Lies, damn lies, and mod_syndication

Since Bill mentioned supporting the RSS syndication module, I’ve been looking at the way it is actually used, and I have to say that I hope no aggregator I use supports it, at least not until people start using it right.

mod_syndication borrows three elements from Ian Davis’s OCS format: updatePeriod, updateFrequency, and updateBase. In OCS, all three are defined as optional, though the RSS spec doesn’t mention whether they are or not. If updatePeriod is omitted, it’s assumed to be “daily”, and if updateFrequency is omitted, it’s assumed to be 1.

If you give only updatePeriod and updateFrequency, then you are just saying “I think it’s appropriate for an aggregator to poll me this often” (to which I say “I know more about how I use my aggregator than you do, so keep your hints to yourself: if I’m only online for an hour and fifteen minutes before work, I want to poll all my subscriptions twice, and you can jolly well take that bandwidth hit”).

However, if you include an updateBase, you are saying that you update on a schedule, and that aggregators shouldn’t expect any content outside that schedule. Suppose I updated my site religiously at midnight, 6 am, noon, and 6 pm (stop that giggling about the idea of me updating regularly, you!). By saying:

<sy:updatePeriod>daily</sy:updatePeriod>
<sy:updateFrequency>4</sy:updateFrequency>
<sy:updateBase>2000-01-01T12:00-08:00</sy:updateBase>

I would tell compliant aggregators “after you do your first update after noon, whenever that might be, you should then wait until after 6 pm to update again,” and the same for an update after 6 pm, midnight, and 6 am. You don’t have to check at noon precisely (in fact, you’d be foolish to risk cutting it that close), but having checked once between noon and 6 pm, I guarantee that you won’t find anything new until after 6.

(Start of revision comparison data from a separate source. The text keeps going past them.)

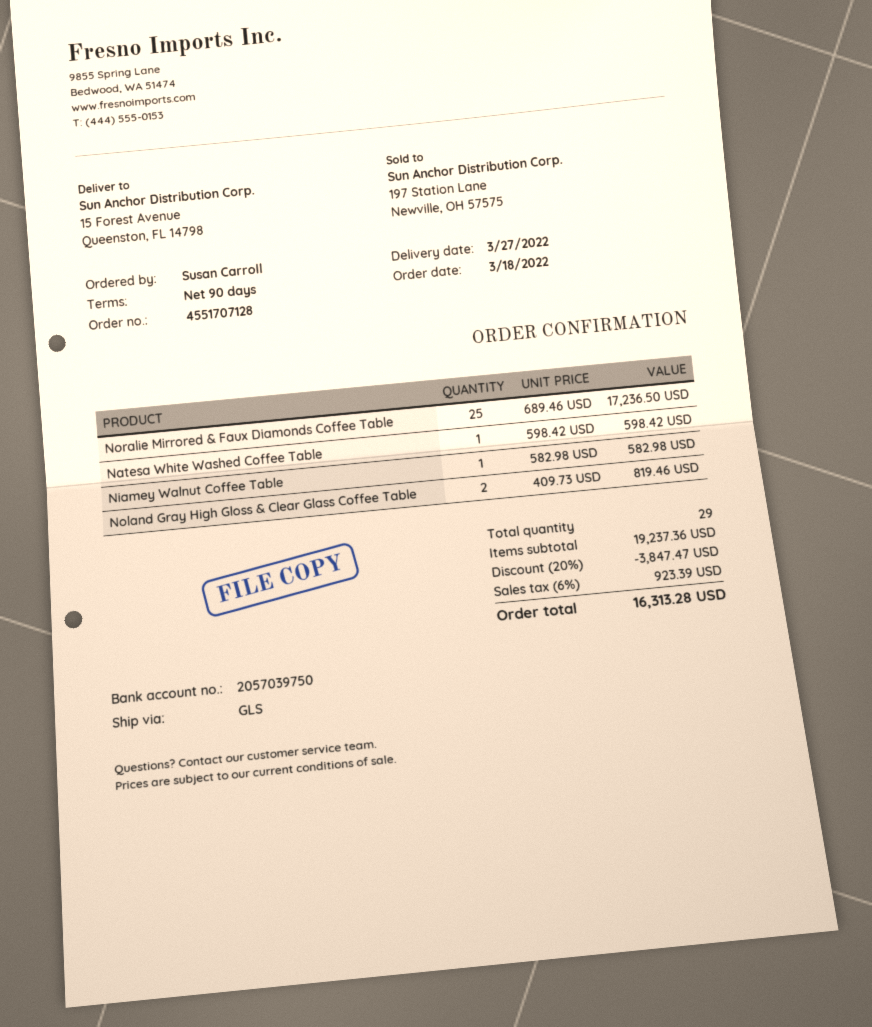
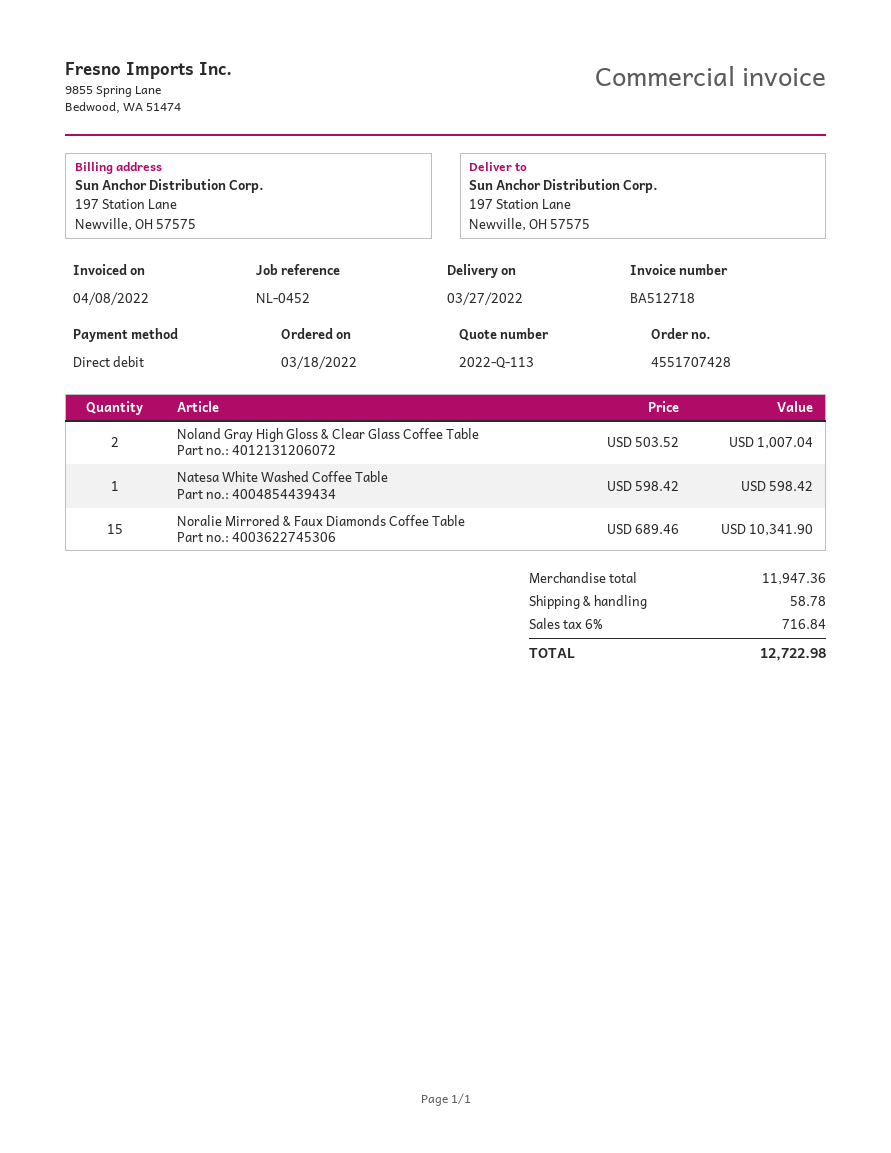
order number: 4551707128 -> 4551707428
ship to: 15 Forest Avenue, Queenston, FL 14798 -> 197 Station Lane, Newville, OH 57575
Noralie Mirrored & Faux Diamonds Coffee Table: 25 x 689.46 = 17236.50 -> 15 x 689.46 = 10341.90
Niamey Walnut Coffee Table: 1 x 582.98 = 582.98 -> none
Noland Gray High Gloss & Clear Glass Coffee Table: 2 x 409.73 = 819.46 -> 2 x 503.52 = 1007.04
subtotal: 19237.36 -> 11947.36
discount: 20% = 3847.47 -> none
shipping: none -> 58.78
tax: 6% = 923.39 -> 6% = 716.84
total: 16313.28 -> 12722.98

However, when it’s misused by a site which doesn’t update on a regular schedule, updateBase says foolish and damaging things. To pick on an anonymous site I was just looking at, using:

<sy:updatePeriod>daily</sy:updatePeriod>
<sy:updateFrequency>1</sy:updateFrequency>
<sy:updateBase>2000-01-01T12:00+01:00</sy:updateBase>

says “this site is updated once per day, at noon in Western Europe.” Once an aggregator which supports mod_syndication has gotten the feed at five after noon, it shouldn’t try again until after noon the next day. In fact, as is typical of the sites I’ve seen using updateBase, it updates at any old time: some days there’s an update at 9-something in the morning and another at 3-ish in the afternoon, other days there’s nothing at all. Say one day the site updates twice in the afternoon, and then once the next morning. If I use an aggregator which supports mod_syndication, and the first day I fire it up shortly after noon, then leave it running all afternoon, I won’t see a single one of the afternoon updates, since they told me that there wouldn’t be anything new until noon the next day. Next day, I start my aggregator when I get up, and shut it down shortly before noon. I still won’t see the updates from the day before, nor will I see the updates from that morning, because my aggregator is still waiting for noon to roll around so it can check again.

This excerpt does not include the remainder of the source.